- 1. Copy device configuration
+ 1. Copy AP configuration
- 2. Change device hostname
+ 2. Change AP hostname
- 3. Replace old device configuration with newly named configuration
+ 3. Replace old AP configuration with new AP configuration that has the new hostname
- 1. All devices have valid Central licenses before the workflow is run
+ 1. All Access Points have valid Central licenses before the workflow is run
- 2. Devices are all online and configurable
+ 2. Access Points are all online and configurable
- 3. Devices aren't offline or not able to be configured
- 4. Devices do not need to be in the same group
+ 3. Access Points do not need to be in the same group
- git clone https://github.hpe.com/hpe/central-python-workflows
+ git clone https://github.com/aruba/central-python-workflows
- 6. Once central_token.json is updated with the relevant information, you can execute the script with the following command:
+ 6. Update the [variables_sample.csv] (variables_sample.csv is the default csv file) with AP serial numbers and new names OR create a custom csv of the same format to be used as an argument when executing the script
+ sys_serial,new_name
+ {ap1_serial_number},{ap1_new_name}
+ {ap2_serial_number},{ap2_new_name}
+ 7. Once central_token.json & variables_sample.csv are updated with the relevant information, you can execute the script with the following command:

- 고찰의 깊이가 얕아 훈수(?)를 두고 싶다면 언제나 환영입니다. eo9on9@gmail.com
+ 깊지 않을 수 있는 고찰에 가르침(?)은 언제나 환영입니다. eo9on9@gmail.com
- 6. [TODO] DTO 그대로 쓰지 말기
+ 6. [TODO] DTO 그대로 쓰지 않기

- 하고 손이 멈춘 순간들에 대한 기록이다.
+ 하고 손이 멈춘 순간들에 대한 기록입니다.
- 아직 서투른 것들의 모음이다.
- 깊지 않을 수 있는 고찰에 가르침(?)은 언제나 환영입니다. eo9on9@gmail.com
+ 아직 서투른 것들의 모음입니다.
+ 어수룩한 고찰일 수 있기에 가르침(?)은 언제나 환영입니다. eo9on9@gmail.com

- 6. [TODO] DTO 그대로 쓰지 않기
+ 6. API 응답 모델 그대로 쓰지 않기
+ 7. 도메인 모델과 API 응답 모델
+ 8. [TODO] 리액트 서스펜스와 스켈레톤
++++++++
» **Work required**: Where the word "https" shows up in a line of the listing, return that line.

» **Written solution**:
- git clone https://github.hpe.com/hpe/central-python-workflows
+ git clone https://github.com/aruba/central-python-workflows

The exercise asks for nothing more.